:: Excerpted records

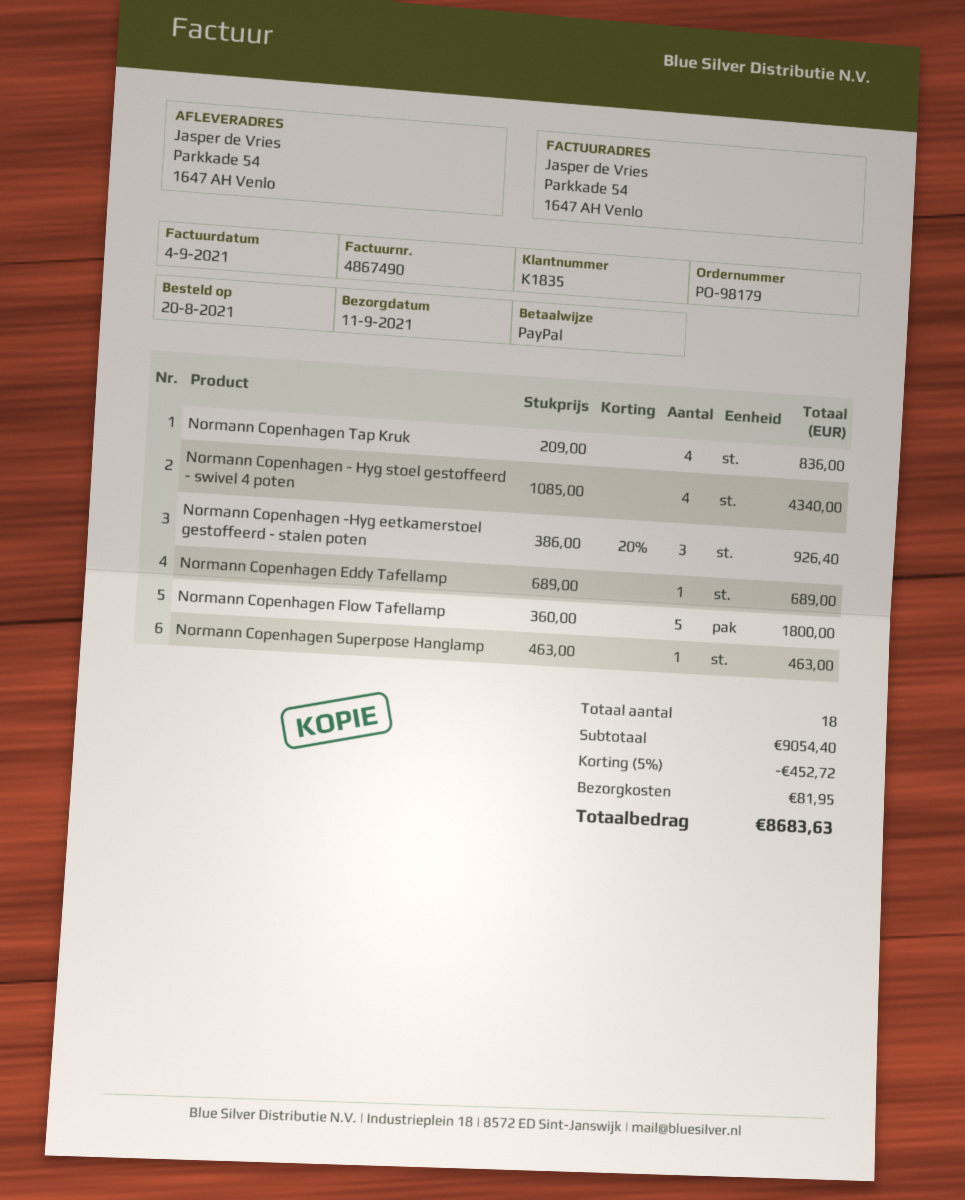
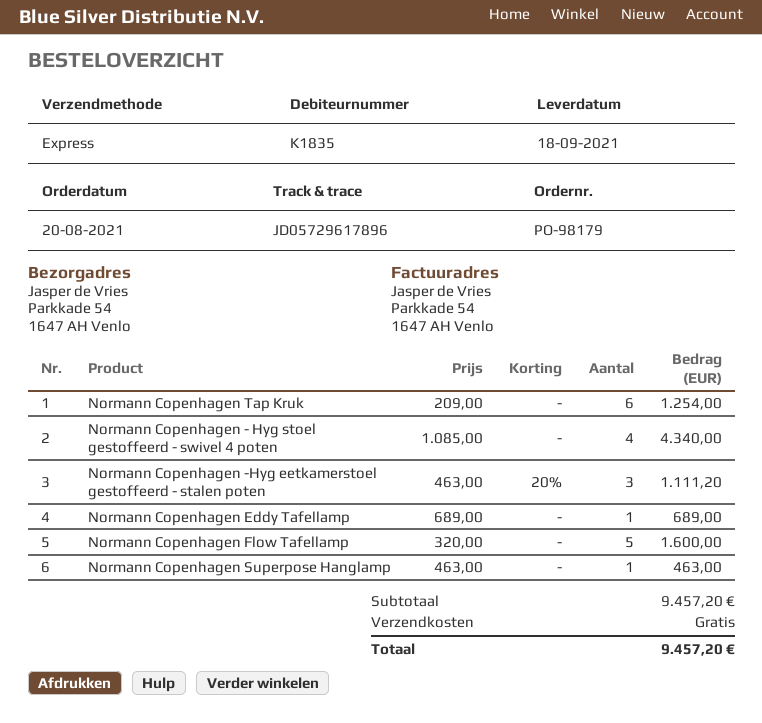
delivery date: 2021-09-11 -> 2021-09-18
Normann Copenhagen Tap Kruk: 4 x 209.00 = 836.00 -> 6 x 209.00 = 1254.00
Normann Copenhagen -Hyg eetkamerstoel gestoffeerd - stalen poten: 3 x 386.00 - 20% = 926.40 -> 3 x 463.00 - 20% = 1111.20
Normann Copenhagen Flow Tafellamp: 5 x 360.00 = 1800.00 -> 5 x 320.00 = 1600.00
subtotal: 9054.40 -> 9457.20
discount: 5% = 452.72 -> none
shipping: 81.95 -> 0.00
total: 8683.63 -> 9457.20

::::

Repeat only the tail of the entries, exactly: the line containing "Normann Copenhagen -Hyg" and every line after it, to the end.

### Answer to this task
Normann Copenhagen -Hyg eetkamerstoel gestoffeerd - stalen poten: 3 x 386.00 - 20% = 926.40 -> 3 x 463.00 - 20% = 1111.20
Normann Copenhagen Flow Tafellamp: 5 x 360.00 = 1800.00 -> 5 x 320.00 = 1600.00
subtotal: 9054.40 -> 9457.20
discount: 5% = 452.72 -> none
shipping: 81.95 -> 0.00
total: 8683.63 -> 9457.20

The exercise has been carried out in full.